Leave out the images and repeat the listing below without a single change.

═══ Provided entries ═══

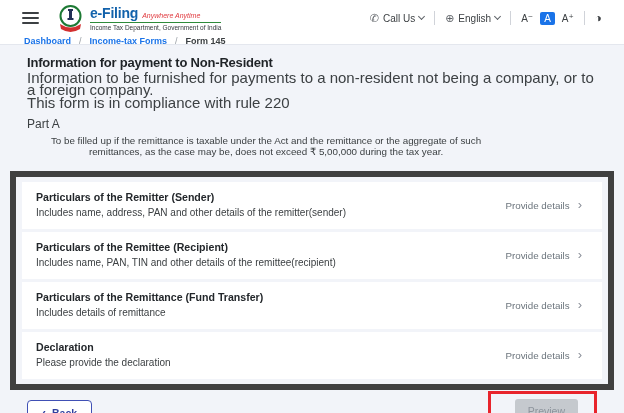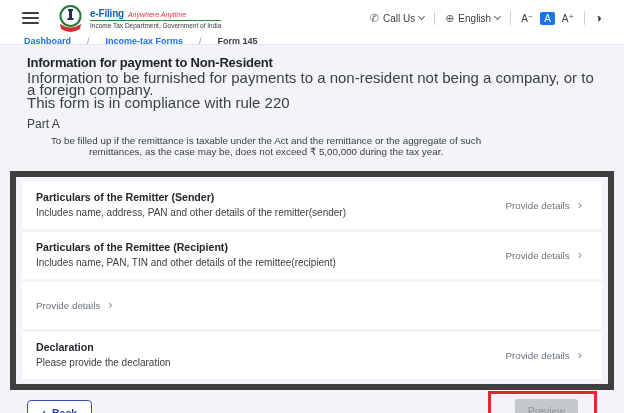--- a/index.html
+++ b/index.html
@@ -17,7 +17,7 @@
   .emblem-svg { width:27px; height:29px; }
   .brand-text { display:flex; flex-direction:column; }
   .brand-line1 { display:flex; align-items:baseline; gap:4px; }
-  .brand-name { color:#1262ab; font-weight:bold; font-size:10px; letter-spacing:-0.2px; }
+  .brand-name { color:#1262ab; font-weight:bold; font-size:14px; letter-spacing:-0.2px; }
   .brand-tagline { color:#e0393e; font-size:7px; font-style:italic; }
   .brand-sub { font-size:6.5px; color:#35393e; border-top:1px solid #2e8b3a; padding-top:1px; margin-top:1px; }
   .topbar-right { margin-left:auto; display:flex; align-items:center; gap:10px; font-size:10px; color:#3c4043; }

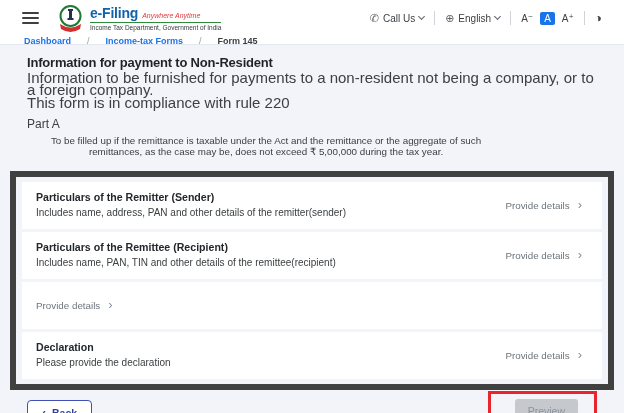--- a/index.html
+++ b/index.html
@@ -32,7 +32,7 @@
 
   
   .crumbstrip { background:#fff; height:9px; overflow:hidden; padding-left:24px; border-bottom:1px solid #e4e7ee; }
-  .crumbs { font-size:9px; line-height:11px; display:flex; gap:16px; }
+  .crumbs { font-size:9px; line-height:11px; display:flex; gap:8px; }
   .crumb-link { color:#1a73e8; font-weight:bold; cursor:pointer; text-decoration:none; }
   .crumb-sep { color:#9aa0a6; }
   .crumb-current { color:#3c4043; font-weight:bold; }

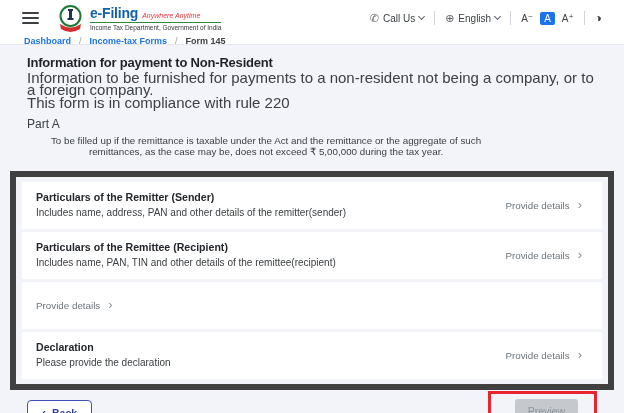--- a/index.html
+++ b/index.html
@@ -157,6 +157,10 @@
     </div>
 
     <div class="card">
+      <div class="card-text">
+        <div class="card-title">Particulars of the Remittance (Fund Transfer)</div>
+        <div class="card-sub">Includes details of remittance</div>
+      </div>
       <div class="card-action">
         <span class="provide">Provide details</span>
         <span class="chev-right">›</span>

═══

Answer below:
--- a/index.html
+++ b/index.html
@@ -17,7 +17,7 @@
   .emblem-svg { width:27px; height:29px; }
   .brand-text { display:flex; flex-direction:column; }
   .brand-line1 { display:flex; align-items:baseline; gap:4px; }
-  .brand-name { color:#1262ab; font-weight:bold; font-size:10px; letter-spacing:-0.2px; }
+  .brand-name { color:#1262ab; font-weight:bold; font-size:14px; letter-spacing:-0.2px; }
   .brand-tagline { color:#e0393e; font-size:7px; font-style:italic; }
   .brand-sub { font-size:6.5px; color:#35393e; border-top:1px solid #2e8b3a; padding-top:1px; margin-top:1px; }
   .topbar-right { margin-left:auto; display:flex; align-items:center; gap:10px; font-size:10px; color:#3c4043; }

--- a/index.html
+++ b/index.html
@@ -32,7 +32,7 @@
 
   
   .crumbstrip { background:#fff; height:9px; overflow:hidden; padding-left:24px; border-bottom:1px solid #e4e7ee; }
-  .crumbs { font-size:9px; line-height:11px; display:flex; gap:16px; }
+  .crumbs { font-size:9px; line-height:11px; display:flex; gap:8px; }
   .crumb-link { color:#1a73e8; font-weight:bold; cursor:pointer; text-decoration:none; }
   .crumb-sep { color:#9aa0a6; }
   .crumb-current { color:#3c4043; font-weight:bold; }

--- a/index.html
+++ b/index.html
@@ -157,6 +157,10 @@
     </div>
 
     <div class="card">
+      <div class="card-text">
+        <div class="card-title">Particulars of the Remittance (Fund Transfer)</div>
+        <div class="card-sub">Includes details of remittance</div>
+      </div>
       <div class="card-action">
         <span class="provide">Provide details</span>
         <span class="chev-right">›</span>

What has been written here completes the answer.